Task brief: Exactly the lines from the opening of the data through the line containing "[74,509,86,524] [] -> [110,672,124,683] ☐" should be reproduced, please, with nothing added.

Records for processing:
^^^^^^^^^^^^^^^^

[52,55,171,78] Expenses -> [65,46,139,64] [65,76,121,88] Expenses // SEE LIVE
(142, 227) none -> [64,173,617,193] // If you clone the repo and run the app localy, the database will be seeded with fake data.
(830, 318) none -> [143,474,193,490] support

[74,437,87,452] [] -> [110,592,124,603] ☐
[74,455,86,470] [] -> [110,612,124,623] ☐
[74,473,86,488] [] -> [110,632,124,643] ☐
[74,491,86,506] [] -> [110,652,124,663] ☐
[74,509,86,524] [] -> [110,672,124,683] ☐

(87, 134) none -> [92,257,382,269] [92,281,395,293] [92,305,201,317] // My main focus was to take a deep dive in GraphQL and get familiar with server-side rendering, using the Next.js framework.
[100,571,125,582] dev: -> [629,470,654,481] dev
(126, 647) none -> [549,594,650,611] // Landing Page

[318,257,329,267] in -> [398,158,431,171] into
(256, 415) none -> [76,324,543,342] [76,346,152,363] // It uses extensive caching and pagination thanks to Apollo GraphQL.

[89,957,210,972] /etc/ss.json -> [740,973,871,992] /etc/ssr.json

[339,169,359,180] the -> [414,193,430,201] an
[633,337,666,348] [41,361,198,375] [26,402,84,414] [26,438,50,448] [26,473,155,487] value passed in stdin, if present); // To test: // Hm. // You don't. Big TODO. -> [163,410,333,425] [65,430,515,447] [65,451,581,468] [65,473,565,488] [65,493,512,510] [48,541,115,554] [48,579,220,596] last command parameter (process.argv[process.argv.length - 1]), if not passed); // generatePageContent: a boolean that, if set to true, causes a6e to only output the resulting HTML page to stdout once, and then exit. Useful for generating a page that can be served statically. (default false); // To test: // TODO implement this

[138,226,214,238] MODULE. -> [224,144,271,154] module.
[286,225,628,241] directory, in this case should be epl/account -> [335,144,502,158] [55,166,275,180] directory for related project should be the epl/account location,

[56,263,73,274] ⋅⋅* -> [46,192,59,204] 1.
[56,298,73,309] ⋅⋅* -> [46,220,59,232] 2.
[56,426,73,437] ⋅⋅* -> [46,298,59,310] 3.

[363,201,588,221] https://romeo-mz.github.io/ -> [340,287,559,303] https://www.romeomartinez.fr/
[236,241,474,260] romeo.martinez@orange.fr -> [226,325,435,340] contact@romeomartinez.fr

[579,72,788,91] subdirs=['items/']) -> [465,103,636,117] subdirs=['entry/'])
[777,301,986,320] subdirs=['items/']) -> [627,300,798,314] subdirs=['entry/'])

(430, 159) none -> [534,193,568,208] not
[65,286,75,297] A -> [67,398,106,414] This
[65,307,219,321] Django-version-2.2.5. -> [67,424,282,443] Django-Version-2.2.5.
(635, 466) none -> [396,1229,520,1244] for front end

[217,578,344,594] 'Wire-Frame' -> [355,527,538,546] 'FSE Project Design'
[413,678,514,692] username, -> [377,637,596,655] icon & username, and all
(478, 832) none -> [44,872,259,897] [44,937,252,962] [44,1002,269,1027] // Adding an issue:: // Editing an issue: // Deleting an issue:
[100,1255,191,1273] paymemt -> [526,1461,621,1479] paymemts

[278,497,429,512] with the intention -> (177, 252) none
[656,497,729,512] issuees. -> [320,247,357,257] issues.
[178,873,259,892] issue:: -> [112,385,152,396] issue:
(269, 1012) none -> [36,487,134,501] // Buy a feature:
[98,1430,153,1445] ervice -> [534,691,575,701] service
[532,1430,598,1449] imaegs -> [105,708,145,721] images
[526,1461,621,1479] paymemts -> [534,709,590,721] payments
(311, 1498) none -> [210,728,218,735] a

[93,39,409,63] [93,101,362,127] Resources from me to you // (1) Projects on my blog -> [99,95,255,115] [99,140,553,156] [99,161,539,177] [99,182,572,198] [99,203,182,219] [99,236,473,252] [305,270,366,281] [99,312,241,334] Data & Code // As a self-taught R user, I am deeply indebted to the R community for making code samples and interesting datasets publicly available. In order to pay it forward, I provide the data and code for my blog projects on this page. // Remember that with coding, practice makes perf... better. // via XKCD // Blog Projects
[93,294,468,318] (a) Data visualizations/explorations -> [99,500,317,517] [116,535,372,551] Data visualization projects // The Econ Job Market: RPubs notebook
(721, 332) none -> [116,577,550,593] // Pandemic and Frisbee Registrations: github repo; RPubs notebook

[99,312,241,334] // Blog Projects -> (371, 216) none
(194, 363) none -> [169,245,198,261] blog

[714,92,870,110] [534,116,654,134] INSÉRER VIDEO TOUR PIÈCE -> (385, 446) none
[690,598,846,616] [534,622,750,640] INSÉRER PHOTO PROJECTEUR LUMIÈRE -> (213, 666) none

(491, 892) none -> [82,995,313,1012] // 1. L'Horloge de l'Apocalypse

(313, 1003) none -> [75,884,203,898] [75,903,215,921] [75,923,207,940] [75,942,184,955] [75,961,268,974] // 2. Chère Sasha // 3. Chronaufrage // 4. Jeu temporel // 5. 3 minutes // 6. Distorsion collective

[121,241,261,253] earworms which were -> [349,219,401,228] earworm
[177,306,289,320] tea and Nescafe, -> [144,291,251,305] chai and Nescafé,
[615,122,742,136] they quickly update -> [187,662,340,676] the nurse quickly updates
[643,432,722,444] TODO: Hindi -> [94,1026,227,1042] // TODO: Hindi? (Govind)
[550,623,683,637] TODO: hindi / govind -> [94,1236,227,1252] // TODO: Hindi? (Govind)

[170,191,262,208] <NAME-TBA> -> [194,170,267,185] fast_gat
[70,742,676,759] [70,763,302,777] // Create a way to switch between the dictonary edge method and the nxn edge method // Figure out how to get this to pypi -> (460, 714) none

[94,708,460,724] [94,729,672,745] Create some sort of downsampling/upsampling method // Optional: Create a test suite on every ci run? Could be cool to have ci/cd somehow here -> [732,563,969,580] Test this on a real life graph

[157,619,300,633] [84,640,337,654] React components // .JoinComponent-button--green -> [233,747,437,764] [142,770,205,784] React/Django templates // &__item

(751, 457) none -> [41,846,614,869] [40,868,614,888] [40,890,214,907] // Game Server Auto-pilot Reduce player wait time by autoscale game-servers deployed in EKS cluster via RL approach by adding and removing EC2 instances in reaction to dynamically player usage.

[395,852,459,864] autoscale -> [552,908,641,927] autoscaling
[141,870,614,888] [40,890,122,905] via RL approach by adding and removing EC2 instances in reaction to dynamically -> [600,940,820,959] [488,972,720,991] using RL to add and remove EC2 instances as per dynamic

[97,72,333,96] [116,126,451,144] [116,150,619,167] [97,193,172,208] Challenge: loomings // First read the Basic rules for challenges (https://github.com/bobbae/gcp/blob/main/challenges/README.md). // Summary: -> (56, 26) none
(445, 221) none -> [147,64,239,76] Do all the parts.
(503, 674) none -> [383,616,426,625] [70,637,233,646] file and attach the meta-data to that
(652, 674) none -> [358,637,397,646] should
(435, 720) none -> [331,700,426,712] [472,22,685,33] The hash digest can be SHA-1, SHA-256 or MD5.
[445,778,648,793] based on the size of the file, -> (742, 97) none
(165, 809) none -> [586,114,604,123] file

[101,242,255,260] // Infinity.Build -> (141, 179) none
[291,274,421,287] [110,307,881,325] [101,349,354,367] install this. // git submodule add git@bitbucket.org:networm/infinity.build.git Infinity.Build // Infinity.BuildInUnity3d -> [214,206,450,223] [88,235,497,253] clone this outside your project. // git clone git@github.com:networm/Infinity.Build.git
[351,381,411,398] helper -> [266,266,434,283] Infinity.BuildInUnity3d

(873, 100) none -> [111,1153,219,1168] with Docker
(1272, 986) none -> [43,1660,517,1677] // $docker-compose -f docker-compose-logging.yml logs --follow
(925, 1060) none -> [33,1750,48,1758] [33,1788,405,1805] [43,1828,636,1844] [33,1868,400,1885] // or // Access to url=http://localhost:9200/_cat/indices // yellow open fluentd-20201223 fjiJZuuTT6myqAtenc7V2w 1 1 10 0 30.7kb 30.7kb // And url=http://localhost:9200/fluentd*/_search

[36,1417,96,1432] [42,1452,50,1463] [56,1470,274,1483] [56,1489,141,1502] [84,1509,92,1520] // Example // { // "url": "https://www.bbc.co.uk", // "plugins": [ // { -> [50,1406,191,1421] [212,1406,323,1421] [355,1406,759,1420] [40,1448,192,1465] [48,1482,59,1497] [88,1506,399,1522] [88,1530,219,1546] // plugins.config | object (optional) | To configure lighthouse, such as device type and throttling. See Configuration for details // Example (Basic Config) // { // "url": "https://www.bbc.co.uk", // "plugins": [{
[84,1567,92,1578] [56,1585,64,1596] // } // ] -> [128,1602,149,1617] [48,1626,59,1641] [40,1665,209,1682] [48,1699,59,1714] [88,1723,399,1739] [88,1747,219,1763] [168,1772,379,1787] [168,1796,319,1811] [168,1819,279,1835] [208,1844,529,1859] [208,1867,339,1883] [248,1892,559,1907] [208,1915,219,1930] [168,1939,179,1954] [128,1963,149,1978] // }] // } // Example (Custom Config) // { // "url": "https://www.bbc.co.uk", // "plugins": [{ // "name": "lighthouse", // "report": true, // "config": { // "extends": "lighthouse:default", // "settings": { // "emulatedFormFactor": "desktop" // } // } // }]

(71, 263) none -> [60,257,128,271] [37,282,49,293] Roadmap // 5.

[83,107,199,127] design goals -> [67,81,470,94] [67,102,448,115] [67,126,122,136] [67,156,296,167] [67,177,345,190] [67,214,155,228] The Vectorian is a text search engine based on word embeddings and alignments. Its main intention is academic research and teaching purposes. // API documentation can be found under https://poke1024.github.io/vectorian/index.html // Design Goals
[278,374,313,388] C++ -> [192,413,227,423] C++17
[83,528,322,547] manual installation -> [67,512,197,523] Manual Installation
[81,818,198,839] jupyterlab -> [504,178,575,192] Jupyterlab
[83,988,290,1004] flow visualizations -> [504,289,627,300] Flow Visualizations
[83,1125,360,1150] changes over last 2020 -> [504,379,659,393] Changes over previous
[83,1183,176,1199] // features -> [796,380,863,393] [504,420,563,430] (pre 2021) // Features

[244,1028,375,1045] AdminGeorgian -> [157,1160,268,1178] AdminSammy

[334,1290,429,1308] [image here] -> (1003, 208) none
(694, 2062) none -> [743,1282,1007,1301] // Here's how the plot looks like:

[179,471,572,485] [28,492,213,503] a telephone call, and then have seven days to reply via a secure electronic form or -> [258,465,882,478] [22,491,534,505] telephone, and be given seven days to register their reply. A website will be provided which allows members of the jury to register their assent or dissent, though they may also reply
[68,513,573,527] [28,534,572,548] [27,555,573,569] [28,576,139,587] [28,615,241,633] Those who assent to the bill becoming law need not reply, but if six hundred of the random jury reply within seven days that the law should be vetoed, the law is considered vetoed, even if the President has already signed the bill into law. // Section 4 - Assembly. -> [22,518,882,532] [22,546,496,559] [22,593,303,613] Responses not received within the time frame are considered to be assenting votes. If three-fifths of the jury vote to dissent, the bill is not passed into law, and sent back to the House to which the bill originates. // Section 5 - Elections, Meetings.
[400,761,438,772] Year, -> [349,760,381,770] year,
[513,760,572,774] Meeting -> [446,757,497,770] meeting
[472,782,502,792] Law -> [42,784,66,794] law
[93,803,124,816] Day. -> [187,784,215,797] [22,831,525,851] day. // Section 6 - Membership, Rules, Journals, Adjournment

^^^^^^^^^^^^^^^^

Exercise answer:
[52,55,171,78] Expenses -> [65,46,139,64] [65,76,121,88] Expenses // SEE LIVE
(142, 227) none -> [64,173,617,193] // If you clone the repo and run the app localy, the database will be seeded with fake data.
(830, 318) none -> [143,474,193,490] support

[74,437,87,452] [] -> [110,592,124,603] ☐
[74,455,86,470] [] -> [110,612,124,623] ☐
[74,473,86,488] [] -> [110,632,124,643] ☐
[74,491,86,506] [] -> [110,652,124,663] ☐
[74,509,86,524] [] -> [110,672,124,683] ☐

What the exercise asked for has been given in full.